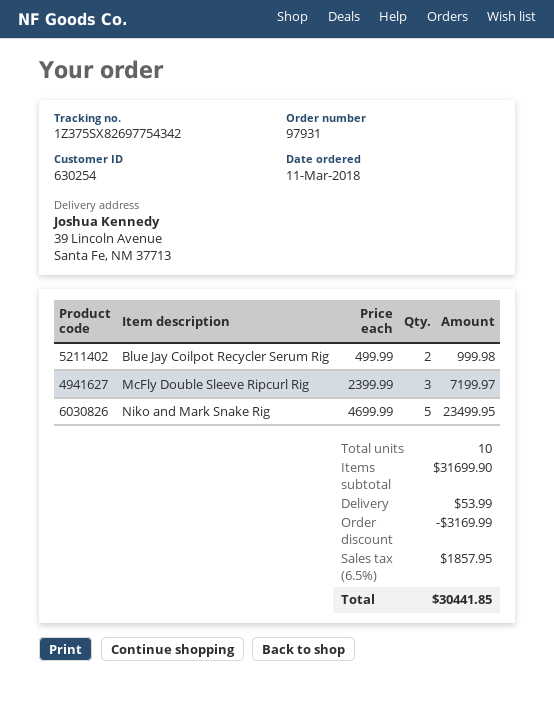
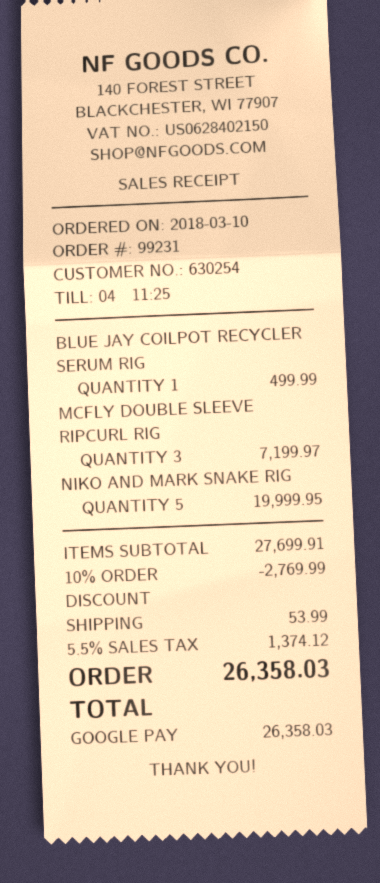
order number: 97931 -> 99231
order date: 2018-03-11 -> 2018-03-10
Blue Jay Coilpot Recycler Serum Rig: 2 for 999.98 -> 1 for 499.99
Niko and Mark Snake Rig: 5 for 23499.95 -> 5 for 19999.95
subtotal: 31699.90 -> 27699.91
discount: 3169.99 -> 2769.99
tax: 6.5% = 1857.95 -> 5.5% = 1374.12
total: 30441.85 -> 26358.03

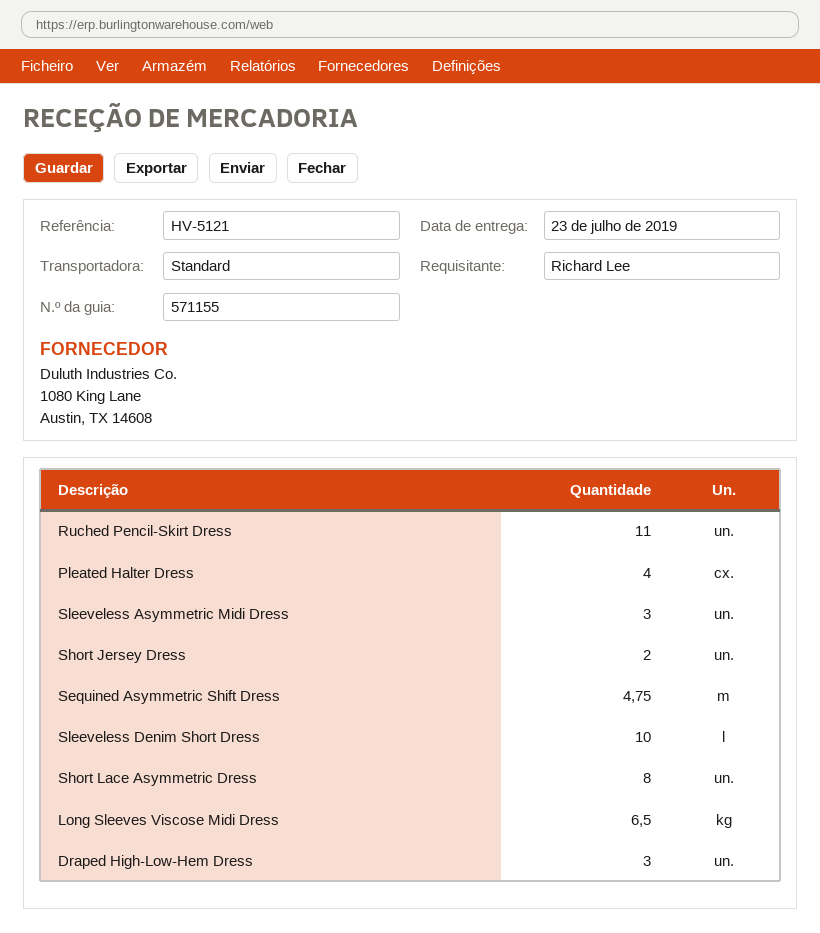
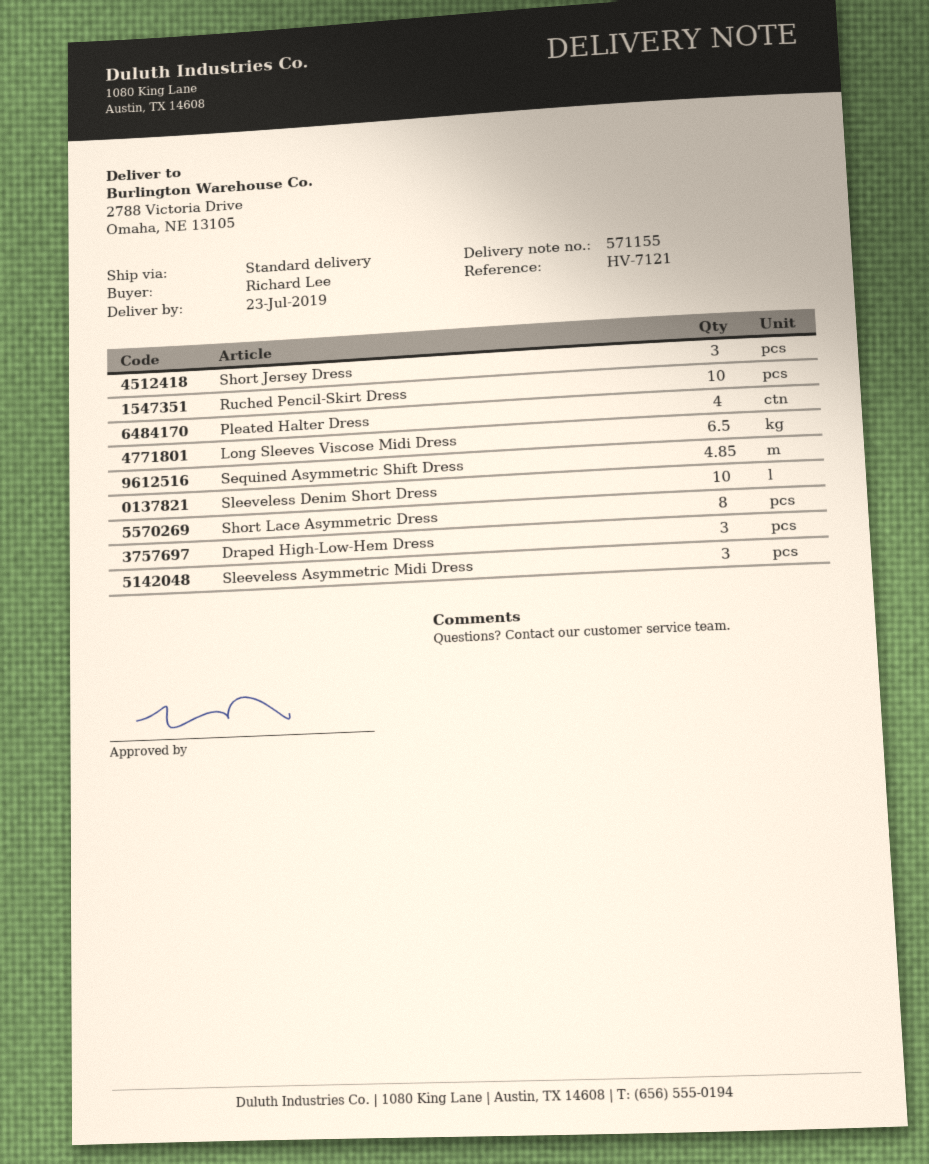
reference: HV-5121 -> HV-7121
Ruched Pencil-Skirt Dress: 11 -> 10
Short Jersey Dress: 2 -> 3
Sequined Asymmetric Shift Dress: 4.75 -> 4.85

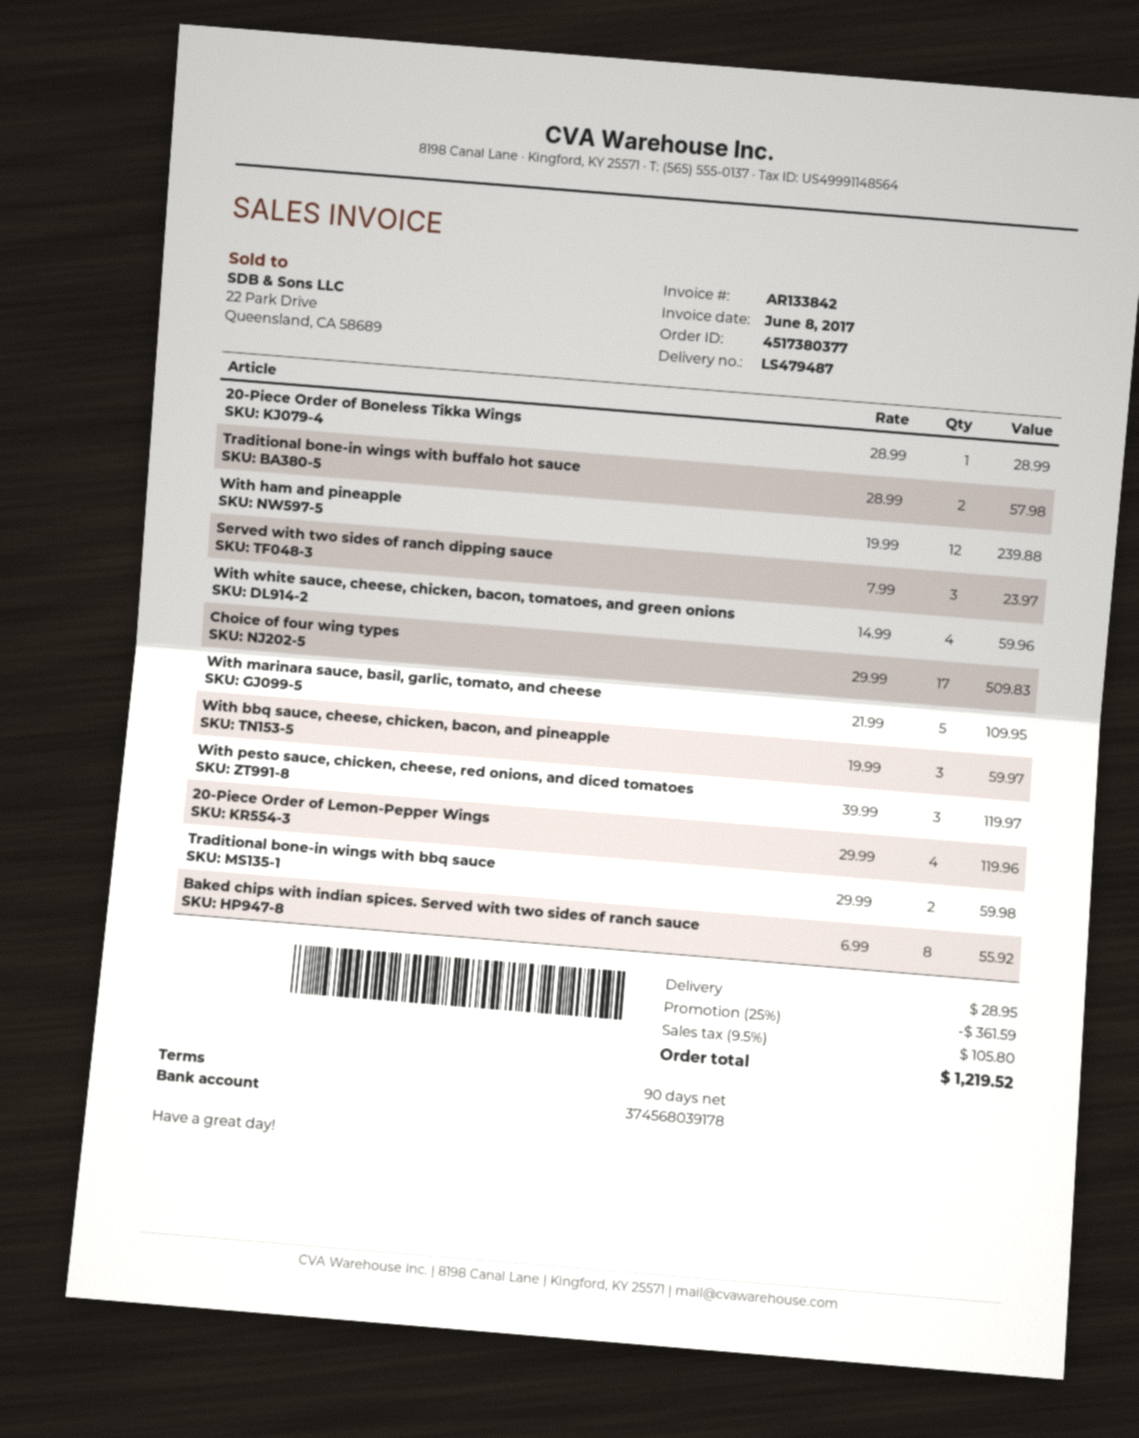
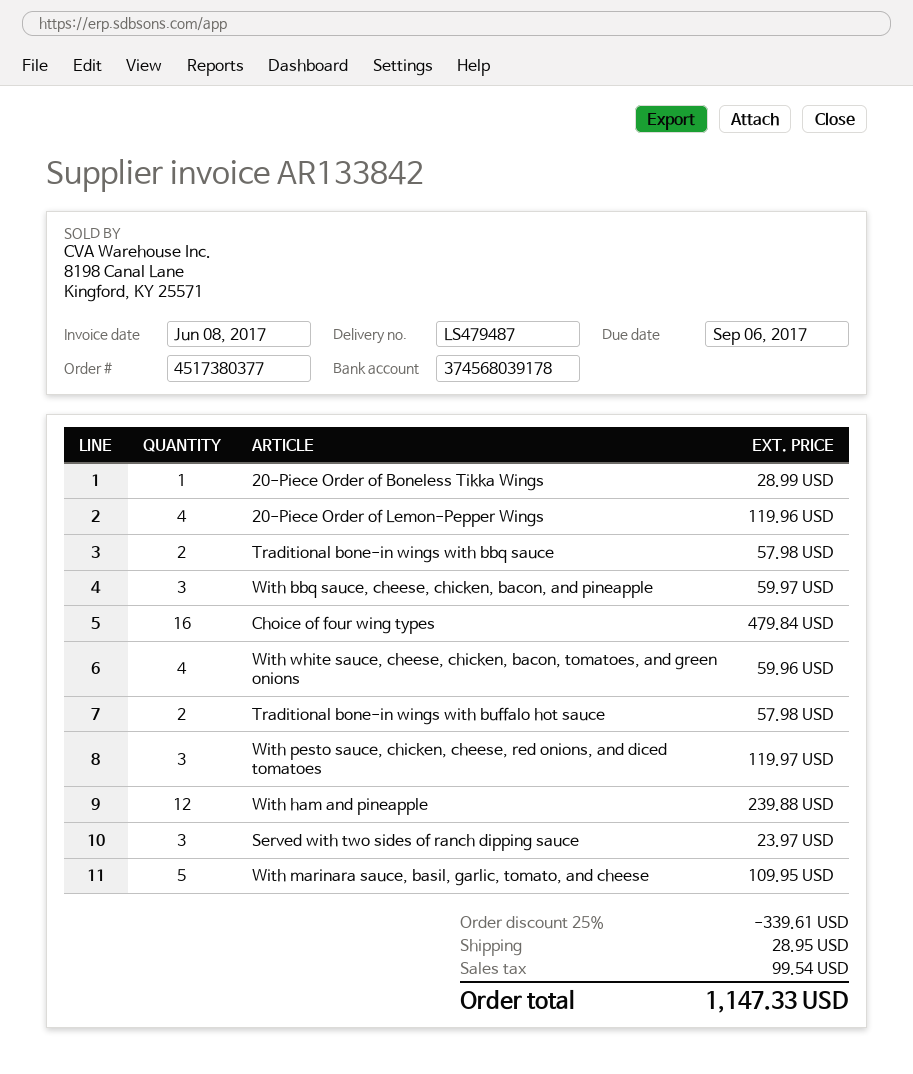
Choice of four wing types: 17 for 509.83 -> 16 for 479.84
Traditional bone-in wings with bbq sauce: 2 for 59.98 -> 2 for 57.98
Baked chips with indian spices. Served with two sides of ranch sauce: 8 for 55.92 -> none
discount: 25% = 361.59 -> 25% = 339.61
tax: 105.80 -> 99.54
total: 1219.52 -> 1147.33

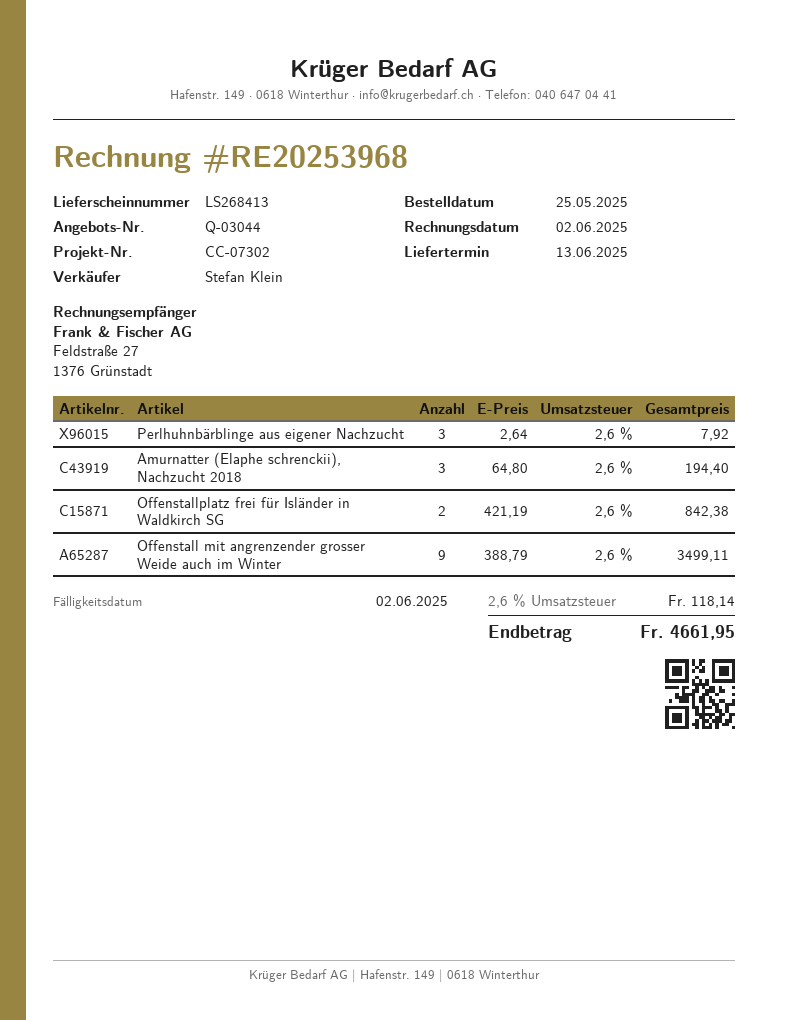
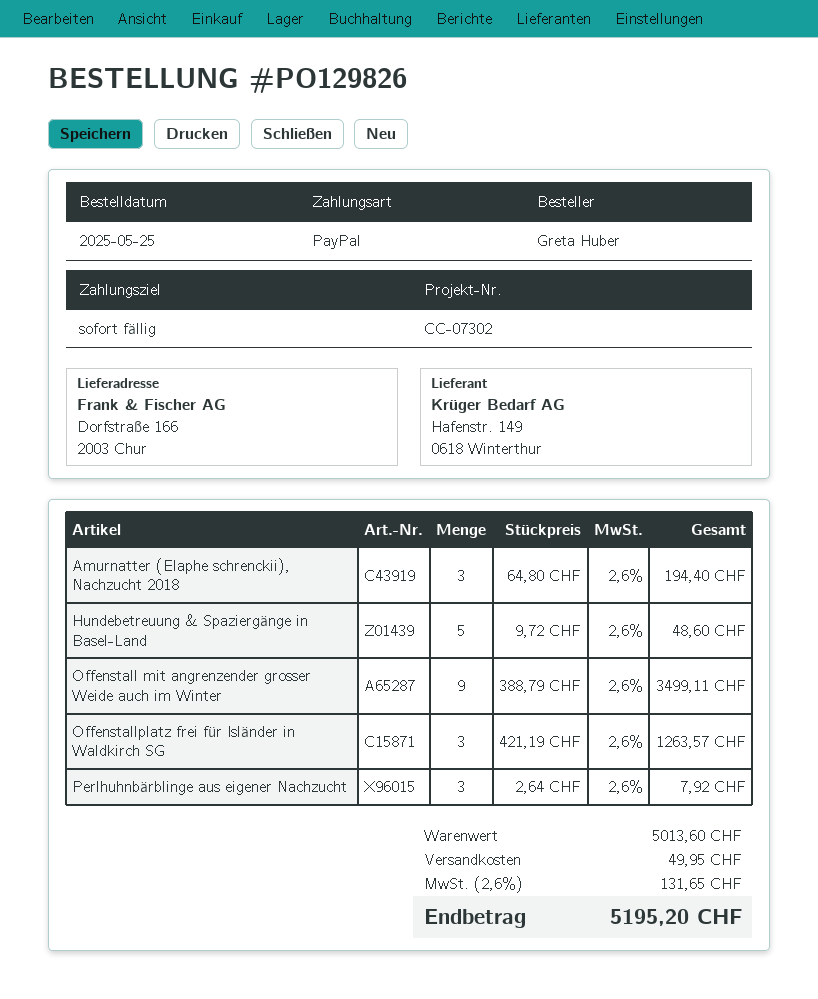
Offenstallplatz frei für Isländer in Waldkirch SG: 2 x 421.19 = 842.38 -> 3 x 421.19 = 1263.57
Hundebetreuung & Spaziergänge in Basel-Land: none -> 5 x 9.72 = 48.60
shipping: none -> 49.95
tax: 2.6% = 118.14 -> 2.6% = 131.65
total: 4661.95 -> 5195.20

##########

Work to be completed:
Please find all lines of the entries that hold the string "with" and copy them.

Result below:
Traditional bone-in wings with bbq sauce: 2 for 59.98 -> 2 for 57.98
Baked chips with indian spices. Served with two sides of ranch sauce: 8 for 55.92 -> none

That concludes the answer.